- Extracted data:
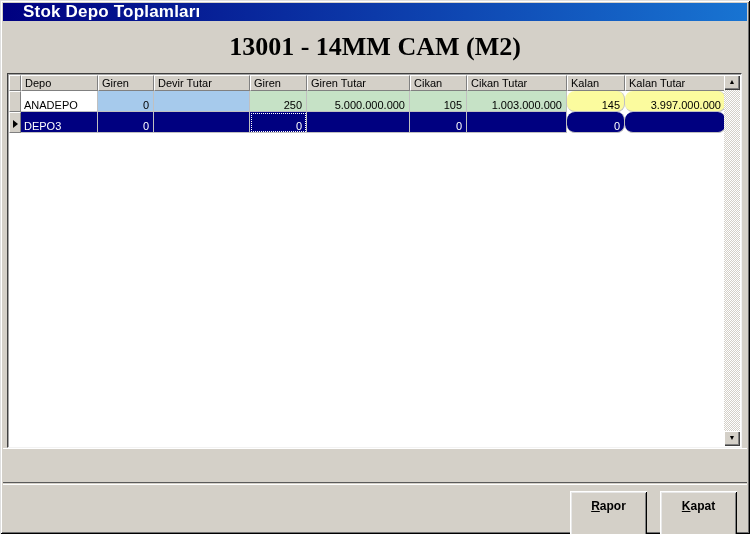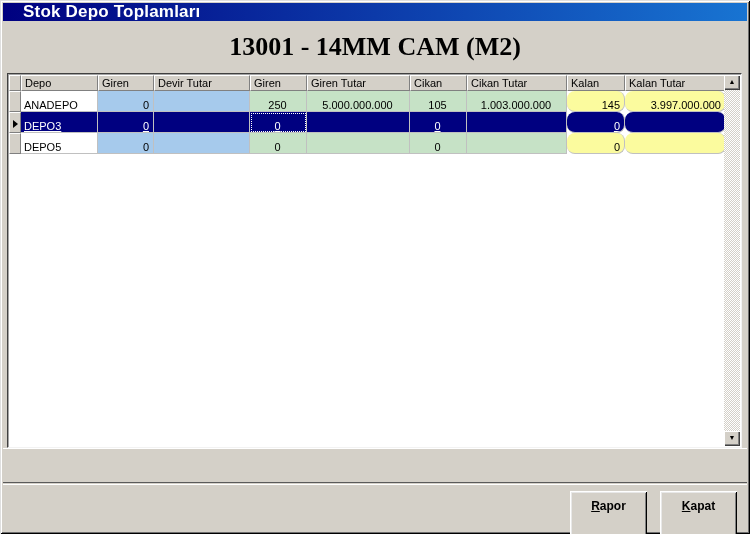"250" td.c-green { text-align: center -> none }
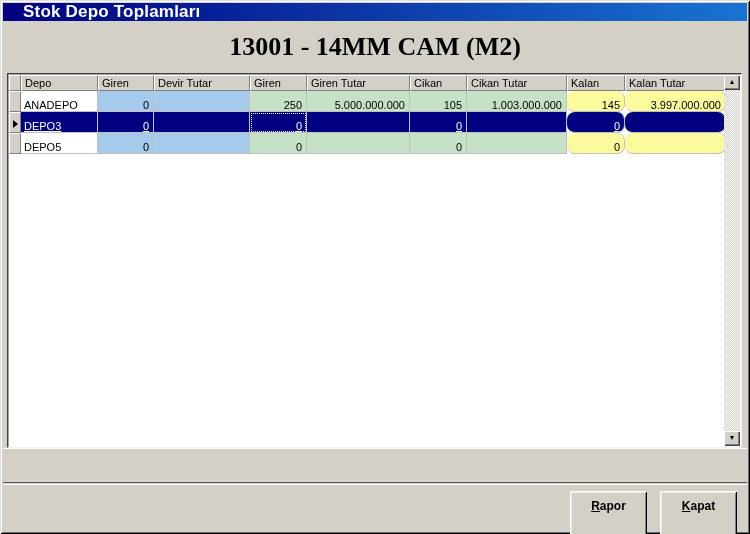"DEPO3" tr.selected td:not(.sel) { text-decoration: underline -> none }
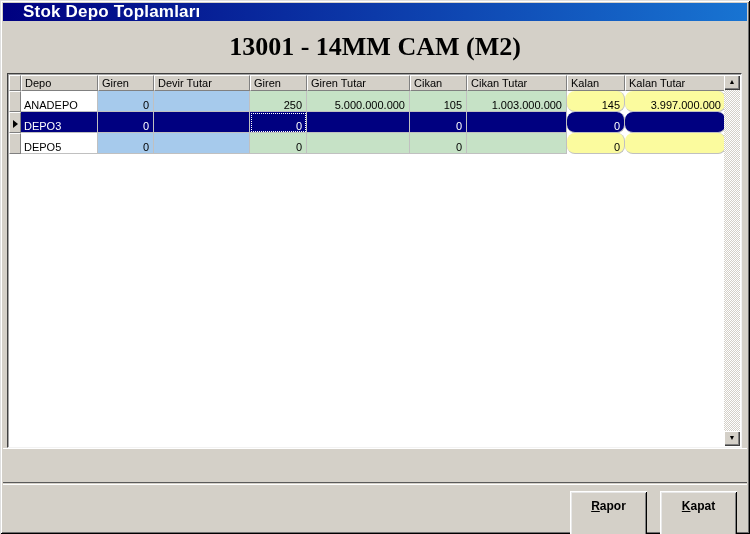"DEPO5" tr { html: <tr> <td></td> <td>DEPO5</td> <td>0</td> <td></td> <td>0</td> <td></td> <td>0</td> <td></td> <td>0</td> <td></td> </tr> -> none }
--
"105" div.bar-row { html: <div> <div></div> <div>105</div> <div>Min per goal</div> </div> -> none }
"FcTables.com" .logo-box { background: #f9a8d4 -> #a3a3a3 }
==
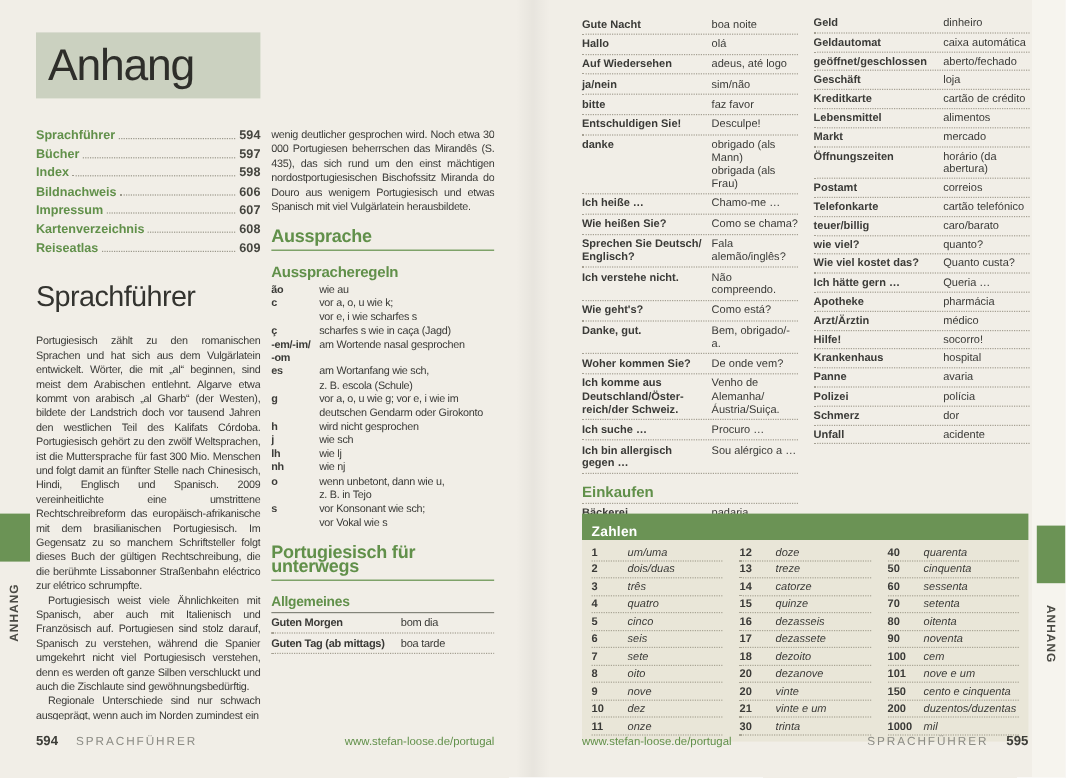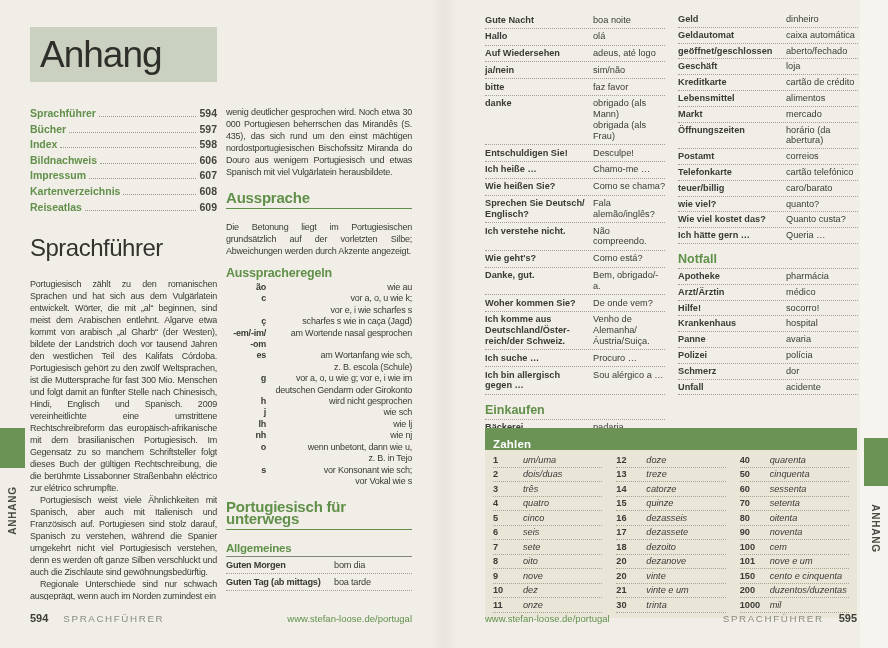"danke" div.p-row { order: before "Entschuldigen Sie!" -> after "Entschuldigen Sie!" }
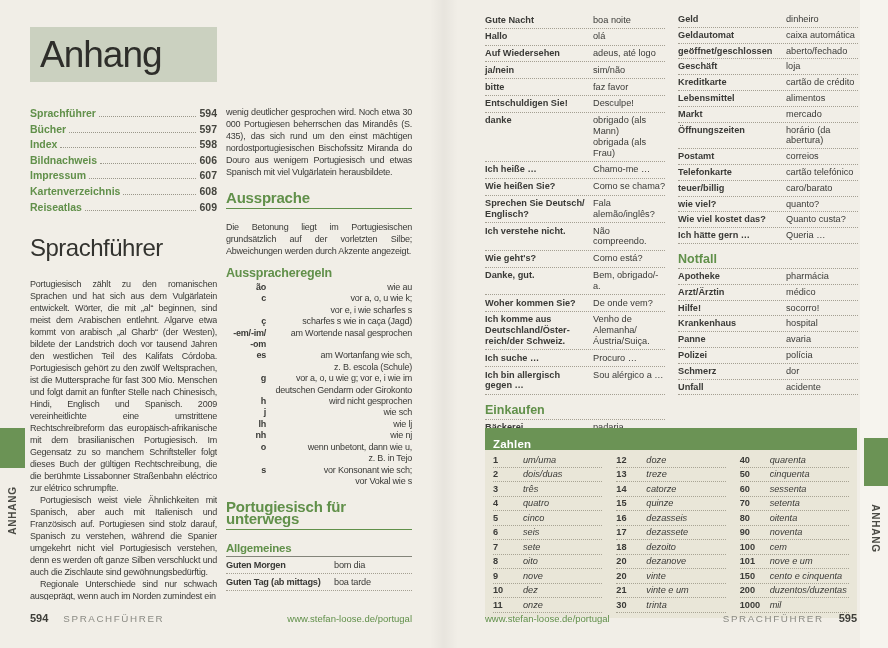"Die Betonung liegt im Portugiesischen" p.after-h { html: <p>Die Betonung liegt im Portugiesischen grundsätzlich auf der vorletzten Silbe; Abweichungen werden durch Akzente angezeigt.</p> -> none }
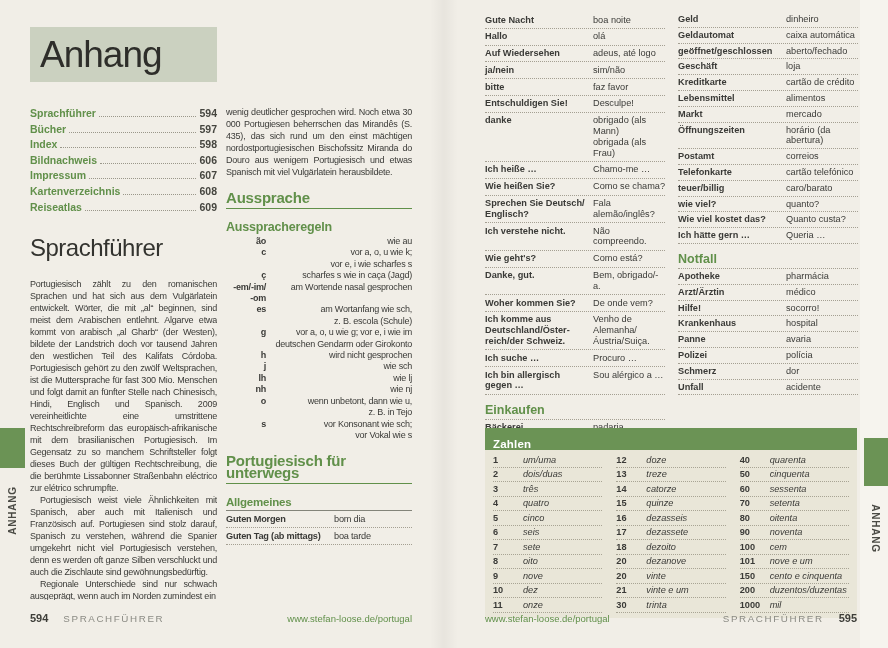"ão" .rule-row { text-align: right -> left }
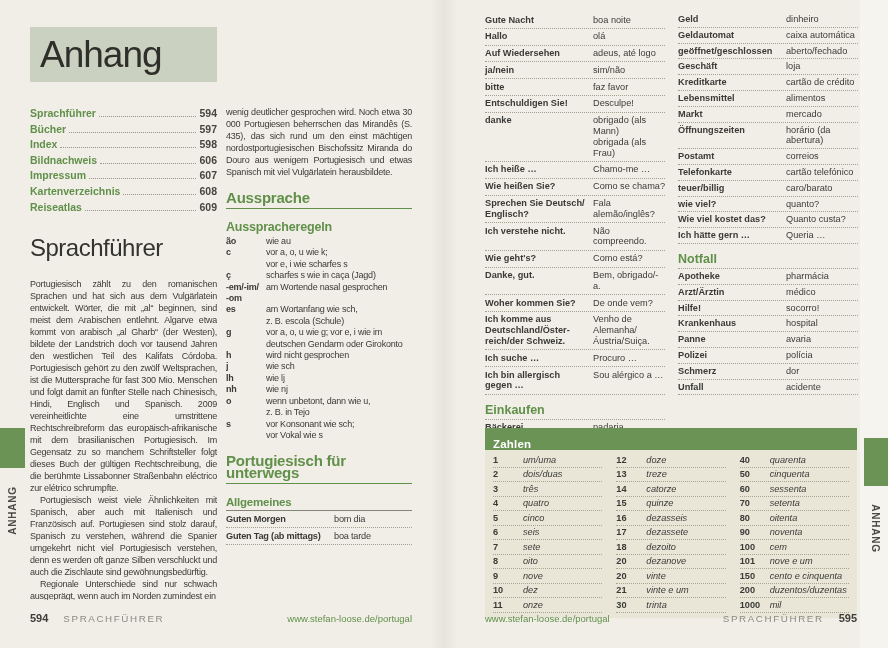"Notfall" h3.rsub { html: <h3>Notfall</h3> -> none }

- Aim of the task: Write out exactly the run of lines above that starts at the line containing "text-align: center ->" and ends at the line containing "html: <tr> <td></td>". Include both, and leave the pictures out.

- Solution:
"250" td.c-green { text-align: center -> none }
"DEPO3" tr.selected td:not(.sel) { text-decoration: underline -> none }
"DEPO5" tr { html: <tr> <td></td> <td>DEPO5</td> <td>0</td> <td></td> <td>0</td> <td></td> <td>0</td> <td></td> <td>0</td> <td></td> </tr> -> none }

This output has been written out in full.